Give an exact copy of the lines of the records below, starting at the line containing "McAllister - Army" and running to the end.
-- TASK INPUT follows --
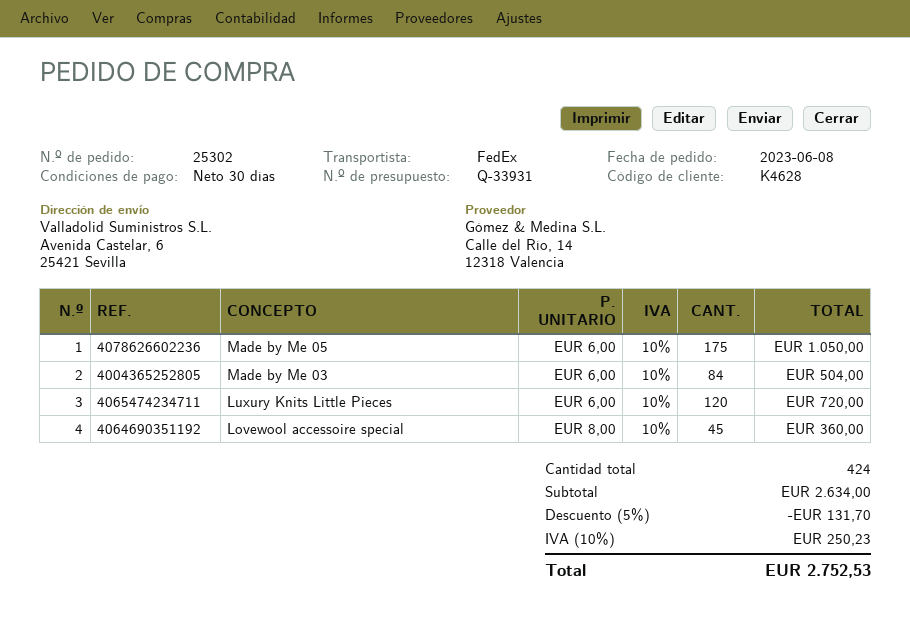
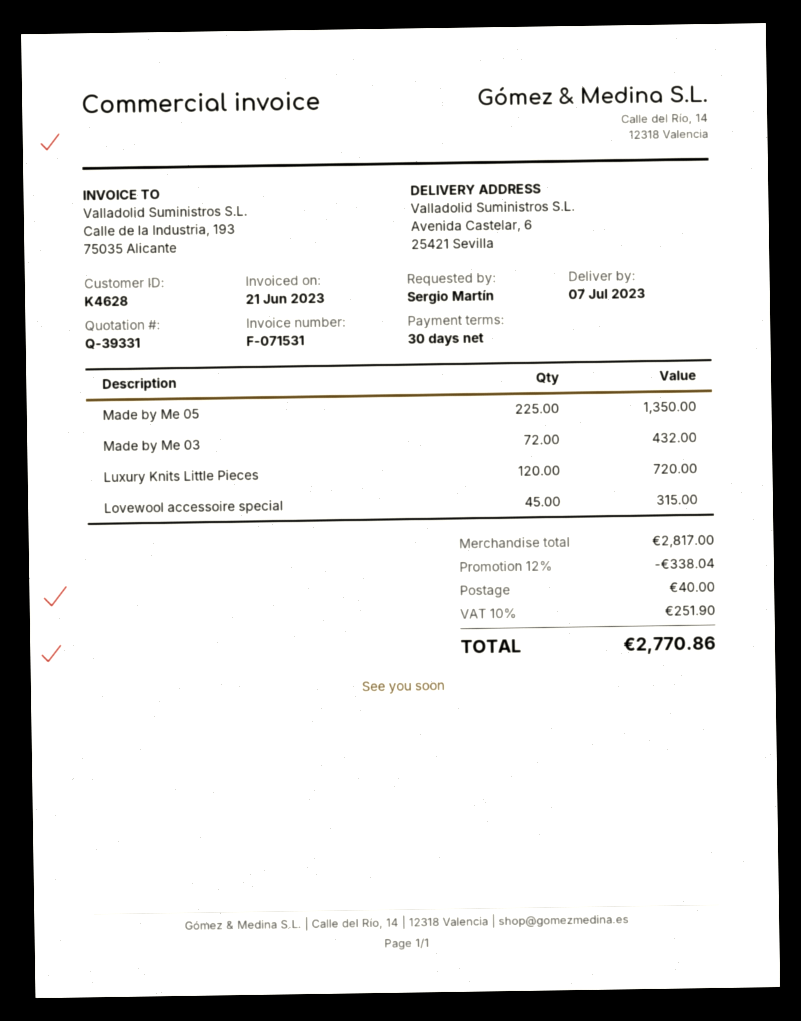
quote number: Q-33931 -> Q-39331
Made by Me 05: 175 for 1050.00 -> 225 for 1350.00
Made by Me 03: 84 for 504.00 -> 72 for 432.00
Lovewool accessoire special: 45 for 360.00 -> 45 for 315.00
subtotal: 2634.00 -> 2817.00
discount: 5% = 131.70 -> 12% = 338.04
shipping: none -> 40.00
tax: 10% = 250.23 -> 10% = 251.90
total: 2752.53 -> 2770.86

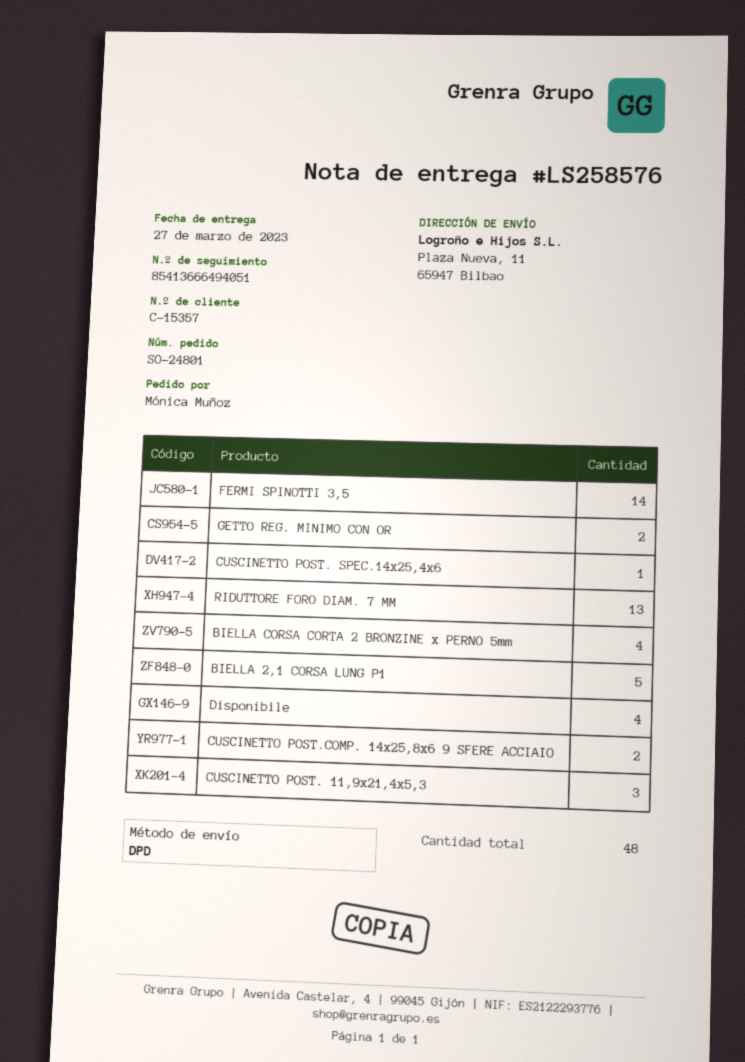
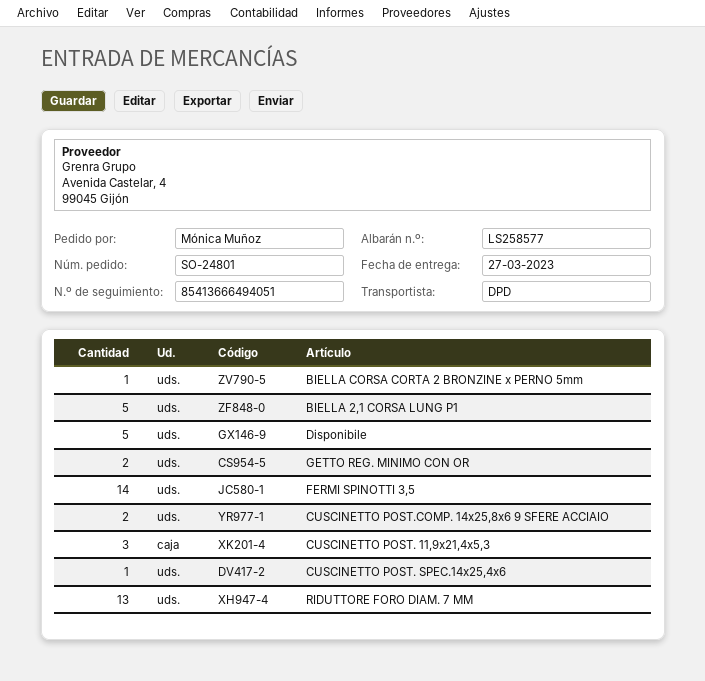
delivery note number: LS258576 -> LS258577
BIELLA CORSA CORTA 2 BRONZINE x PERNO 5mm: 4 -> 1
Disponibile: 4 -> 5

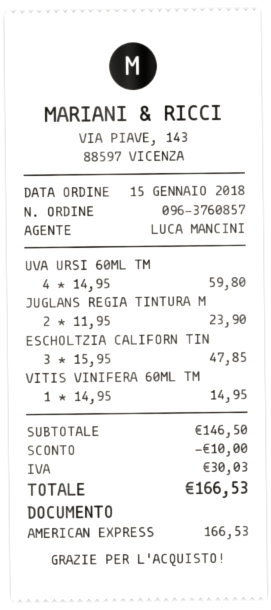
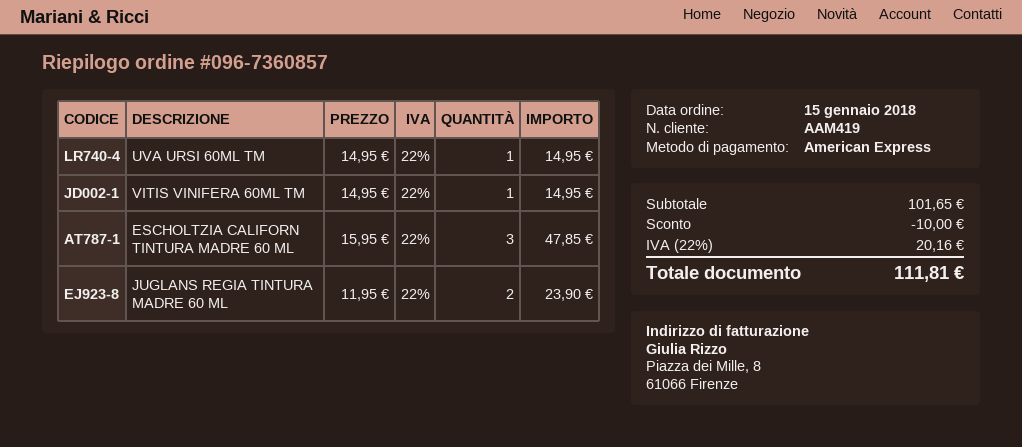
order number: 096-3760857 -> 096-7360857
UVA URSI 60ML TM: 4 x 14.95 = 59.80 -> 1 x 14.95 = 14.95
subtotal: 146.50 -> 101.65
tax: 30.03 -> 20.16
total: 166.53 -> 111.81

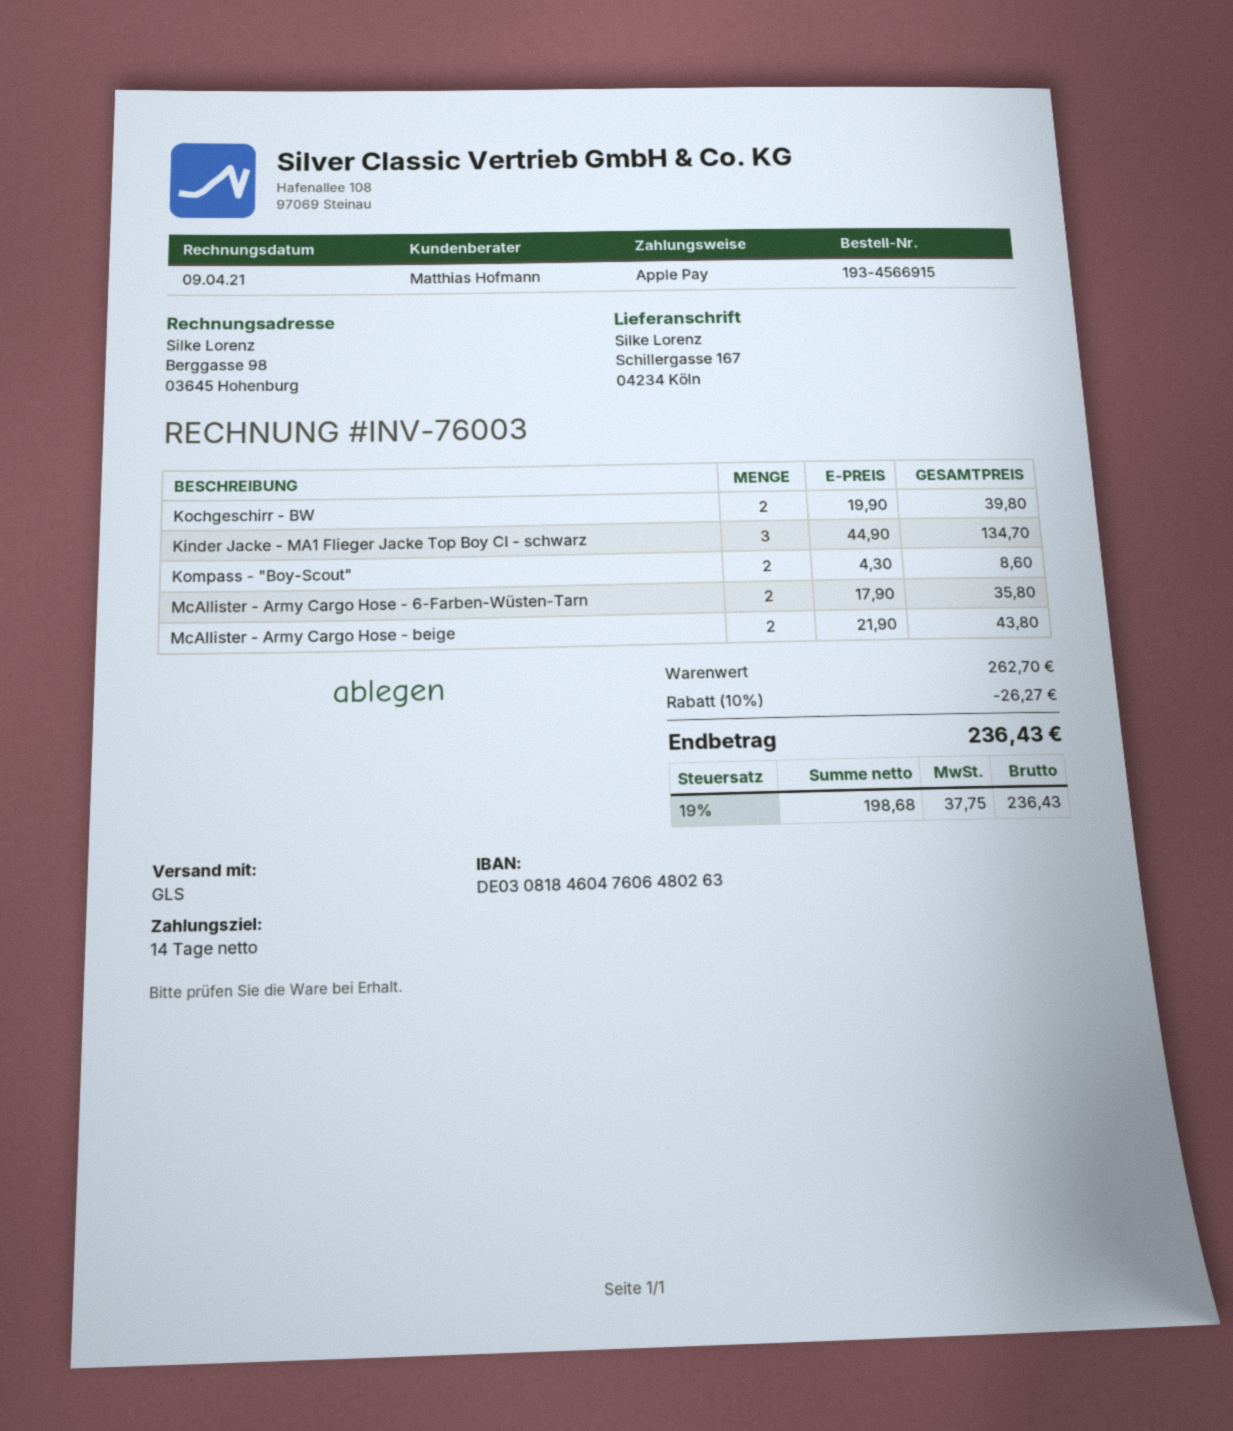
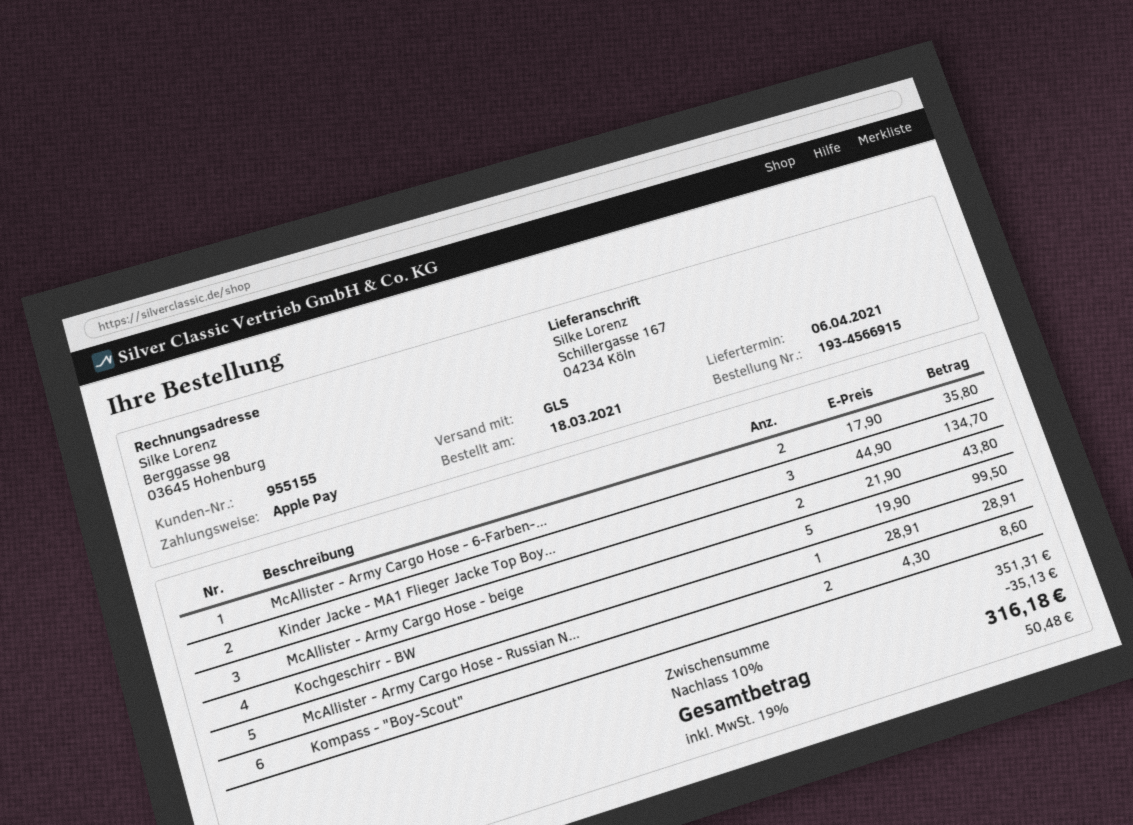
Kochgeschirr - BW: 2 x 19.90 = 39.80 -> 5 x 19.90 = 99.50
McAllister - Army Cargo Hose - Russian N...: none -> 1 x 28.91 = 28.91
subtotal: 262.70 -> 351.31
discount: 10% = 26.27 -> 10% = 35.13
tax: 19% = 37.75 -> 19% = 50.48
total: 236.43 -> 316.18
-- TASK INPUT concluded --
■ RESPONSE TO THIS TASK ■
McAllister - Army Cargo Hose - Russian N...: none -> 1 x 28.91 = 28.91
subtotal: 262.70 -> 351.31
discount: 10% = 26.27 -> 10% = 35.13
tax: 19% = 37.75 -> 19% = 50.48
total: 236.43 -> 316.18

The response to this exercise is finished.